> An API you rely on changes, is deprecated, etc

Formal verification will eventually lead to good, stable API design.

> Users use something in unexpected ways

> Complex behavior between interconnected systems

It happens when there's no formal verification during the design stage.

Formal verification literally means cover 100% state changes and for every possible input/output, every execution branch should be tested.

Formal verification has nothing to do with the quality of the API.

Given the spec, formal verification can tell you if your implementation follows the spec. It cannot tell you if the spec if good

Thats something I agree with.

I am right now working on an offline api client: https://voiden.md/. I wonder if this can be a feature.

> It cannot tell you if the spec if good

I beg to differ, if a spec is hard to verify, then it's a bad sign.

All non-trivial specs, like the one for seL4, are hard to verify. Lots of that complexity comes from interacting with the rest of the world which is a huge shared mutable global state you can't afford to ignore.

Of course, you can declare that the world itself is inherently sinful and imperfect, and is not ready for your beautiful theories but seriously.

> Of course, you can declare that the world itself is inherently sinful and imperfect, and is not ready for your beautiful theories

i see we are both familiar with haskellers (friendly joke!)

it can tell you if your spec is bad, but it can't tell you if your spec is good

That is one problem of many solved, isn't that good?

That the spec solves the problem is called validation in my domain and treated explicitly with different methods.

We use formal validation to check for invariants, but also "it must return a value xor an error, but never just hang".

> Formal verification will eventually lead to good, stable API design.

Why? Has it ever happened like this? Because to me it would seem that if the system verified to work, then it works no matter how API is shaped, so there is no incentive to change it to something better.

> if the system verified to work, then it works no matter how API is shaped

That's the case for one-off integrations, but the messy part always comes when system goal changes

Let's say formal verification could help to avoid some anti-patterns.

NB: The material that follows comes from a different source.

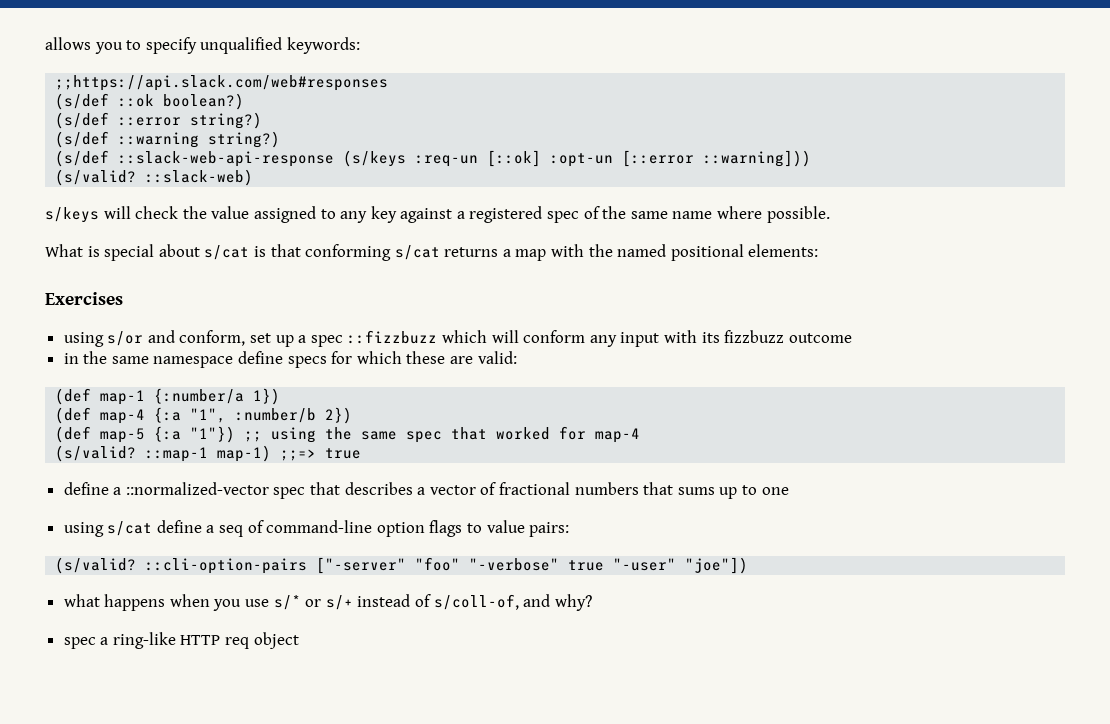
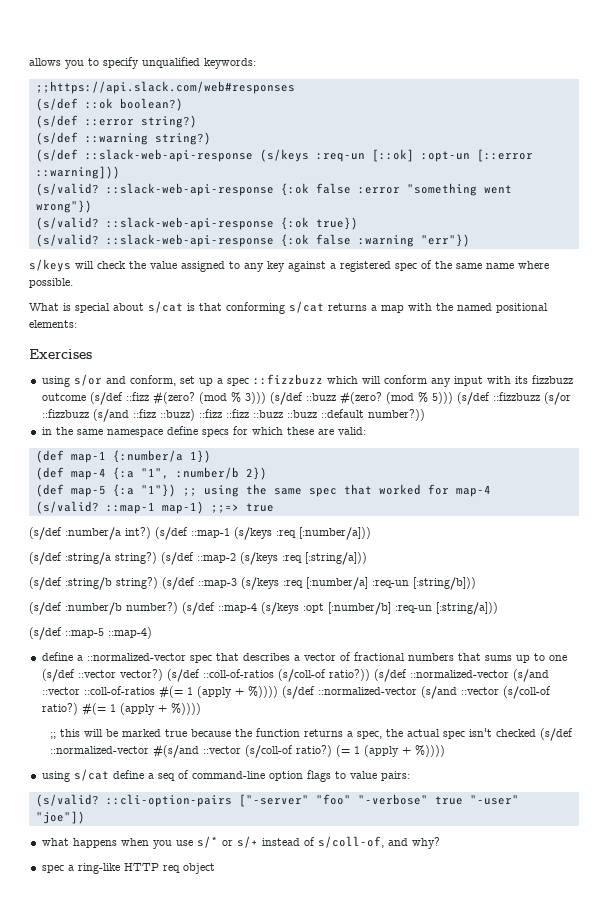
[145,169,254,186] ::slack-web) -> [105,183,512,196] [35,200,92,213] [35,217,358,230] [35,234,470,247] ::slack-web-api-response {:ok false :error "something went wrong"}) // (s/valid? ::slack-web-api-response {:ok true}) // (s/valid? ::slack-web-api-response {:ok false :warning "err"})
(852, 338) none -> [89,391,571,405] [41,409,425,422] (s/def ::fizz #(zero? (mod % 3))) (s/def ::buzz #(zero? (mod % 5))) (s/def ::fizzbuzz (s/or ::fizzbuzz (s/and ::fizz ::buzz) ::fizz ::fizz ::buzz ::buzz ::default number?))
(362, 453) none -> [29,527,371,540] [29,552,367,565] [29,577,476,590] [29,602,498,615] [29,627,152,640] // (s/def :number/a int?) (s/def ::map-1 (s/keys :req [:number/a])) // (s/def :string/a string?) (s/def ::map-2 (s/keys :req [:string/a])) // (s/def :string/b string?) (s/def ::map-3 (s/keys :req [:number/a] :req-un [:string/b])) // (s/def :number/b number?) (s/def ::map-4 (s/keys :opt [:number/b] :req-un [:string/a])) // (s/def ::map-5 ::map-4)
(789, 491) none -> [41,669,549,682] [41,685,551,699] [41,702,201,716] [50,728,574,741] [50,744,446,758] (s/def ::vector vector?) (s/def ::coll-of-ratios (s/coll-of ratio?)) (s/def ::normalized-vector (s/and ::vector ::coll-of-ratios #(= 1 (apply + %)))) (s/def ::normalized-vector (s/and ::vector (s/coll-of ratio?) #(= 1 (apply + %)))) // ;; this will be marked true because the function returns a spec, the actual spec isn't checked (s/def ::normalized-vector #(s/and ::vector (s/coll-of ratio?) (= 1 (apply + %))))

> Let's say formal verification could help to avoid some anti-patterns.

I'd still like to hear about the actual mechanism of this happening. Because I personally find it much easier to believe that the moment keeping the formal verification up to date becomes untenable for whatever reason (specs changing too fast, external APIs to use are too baroque, etc) people would rather say "okay, guess we ditch the formal verification and just keep maintaining the integration tests" instead of "let's change everything about the external world so we could keep our methodology".

> I'd still like to hear about the actual mechanism of this happening

I am not an expert on this, but the worst API I've seen is those with hidden states.

e.g. .toggle() API. Call it old number of times, it goes to one state, call it even number of times, it goes back.

And there's call A before you call B types of APIs, the client has to keep a strict call order (which itself is a state machine of some kind)

> I am not an expert on this, but the worst API I've seen is those with hidden states.

> e.g. .toggle() API. Call it old number of times, it goes to one state, call it even number of times, it goes back.

This is literally a dumb light switch. If you have trouble proving that, starting from lights off, flicking a simple switch twice will still keep lights off then, well, I have bad news to tell you about the feasibility of using the formal methods for anything more complex than a dumb light switch. Because the rest of the world is a very complex and stateful place.

> (which itself is a state machine of some kind)

Yes? That's pretty much the raison d'être of the formal methods: for anything pure and immutable, normal intuition is usually more than enough; it's tracking the paths through enormous configuration spaces that our intuition has problem with. If the formal methods can't help with that with comparable amount of effort, then they are just not worth it.

At that point you create an entirely new API, fully versioned, and backwardly compatible (if you want it to be). The point the article is making is that AI, in theory, entirely removes the person from the coding process so there's no longer any need to maintain software. You can just make the part you're changing from scratch every time because the cost of writing bug-free code (effectively) goes to zero.

The theory is entirely correct. If a machine can write provably perfect code there is absolutely no reason to have people write code. The problem is that the 'If' is so big it can be seen from space.

Isn’t this where the Eiffel design by contract people speak up about code reuse?

100% of state changes in business software is unknowable on a long horizon, and relies on thoroughly understanding business logic that is often fuzzy, not discrete and certain.

Formal verification does not gurantee business logic works as everybody expected, nor its future proof, however, it does provide a workable path towards:

Things can only happen if only you allow it to happen.

It other words, your software may come to a stage where it's no longer applicable, but it never crashes.

Formal verification had little adoption only because it costs 23x of your original code with "PhD-level training"

The reason it doesn't work is businesses change faster than you can model every detail AND keep it all up to date. Unless you have something tying your model directly to every business decision and transaction that happens, your model will never be accurate. And if we're talking about formal verification, that makes it useless.